Todos los cubículos y áreas de trabajo estaban vacíos, los teléfonos mudos. Gordon Titus estaba sentado en la silla de Mac y ante la mesa de Mac, impecablemente vestido, las manos cruzadas, con expresión afable en la cara. Me cuesta mucho confiar en personas tan intocables. Aunque parecía un hombre sensato, sospechaba que en el fondo no le importaba casi nada. Serenidad e indiferencia adoptan la misma apariencia externa en muchas ocasiones. Me serví una taza de café y le eché una nube de leche descremada antes de abrir la puerta del despacho de Mac y afrontar la escalofriante personalidad de Titus.
Mac se había sentado en uno de los dos sillones tapizados que tenía para las visitas, sin percatarse al parecer de la rotundidad con que Titus lo había desplazado.
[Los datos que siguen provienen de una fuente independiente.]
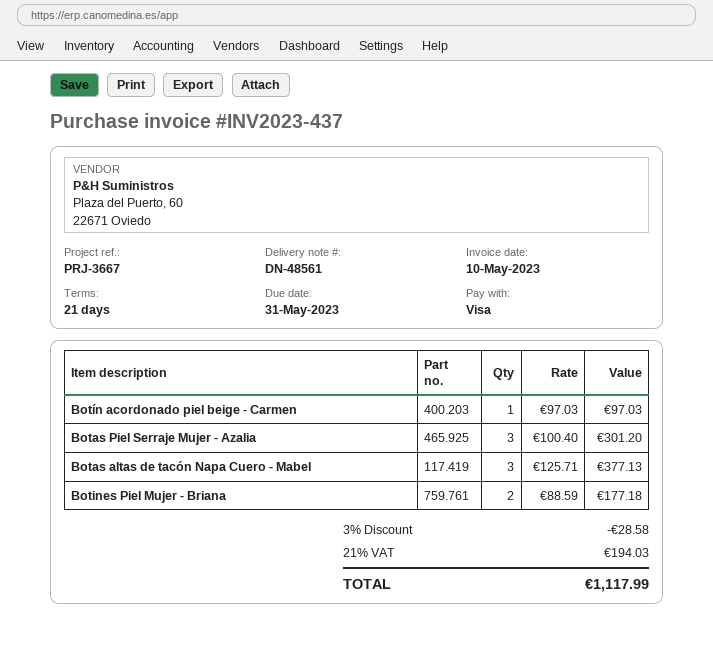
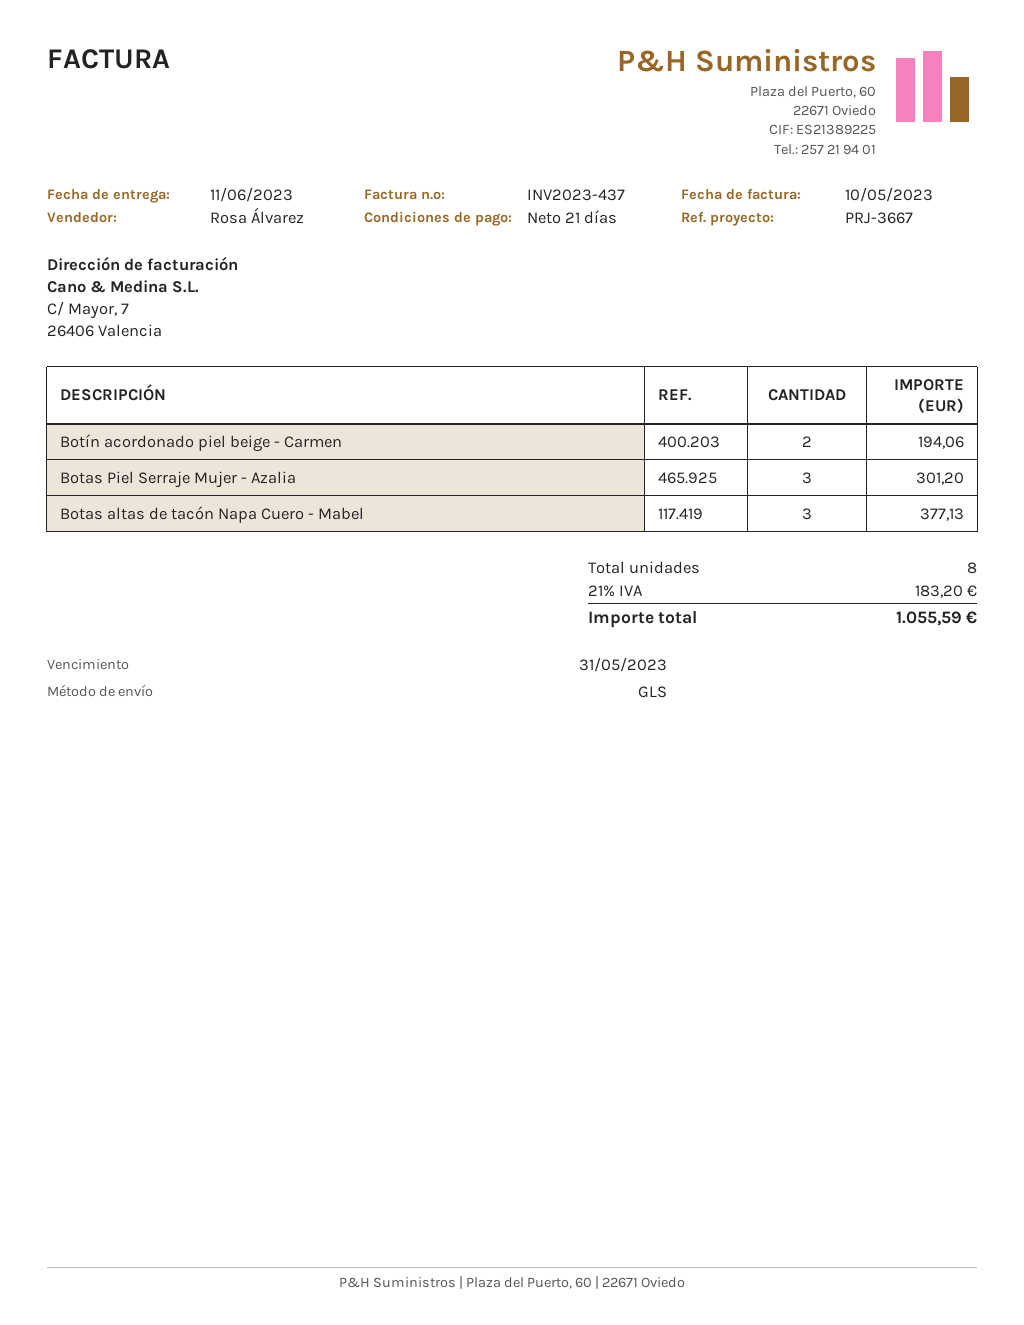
Botín acordonado piel beige - Carmen: 1 for 97.03 -> 2 for 194.06
Botines Piel Mujer - Briana: 2 for 177.18 -> none
discount: 3% = 28.58 -> none
tax: 21% = 194.03 -> 21% = 183.20
total: 1117.99 -> 1055.59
– Una cosa está clara -decía Mac- y Kinsey puede decírselo a la señora Jaffe de manera oficial. Voy a tener ese dinero inmovilizado hasta que Wendell se muera de viejo. Si esa mujer quiere ver aunque sólo sea un centavo, tendrá que subir arrastrando el cadáver de su marido hasta estas oficinas y ponérmelo encima de la mesa.
– Buenos días -dije a Titus. Me senté en el otro sillón, que por lo menos me situaba en el mismo lado de la mesa que Mac.
Titus me saludó con un movimiento de cabeza y me dirigió una mirada sombría.
– El muy cabrón ha vuelto a jugárnosla.
– Eso parece -dije-. ¿Cómo ha sido?
– Cuénteselo usted -dijo Mac.
Titus cogió y puso ante sí un libro de contabilidad. Lo abrió y pasó las páginas en busca de una que estuviese en blanco.
– ¿Cuánto le debemos hasta ahora?
– Dos mil quinientos. Es el importe por diez días netos. Agradézcanme que no cargue a la compañía el kilometraje. Todos los días he hecho dos o tres viajes a Perdido y la gasolina vale dinero.
– Dos mil quinientos dólares ¿y para qué? -dijo Mac-. Estamos como al comienzo. No tenemos nada, sólo humo.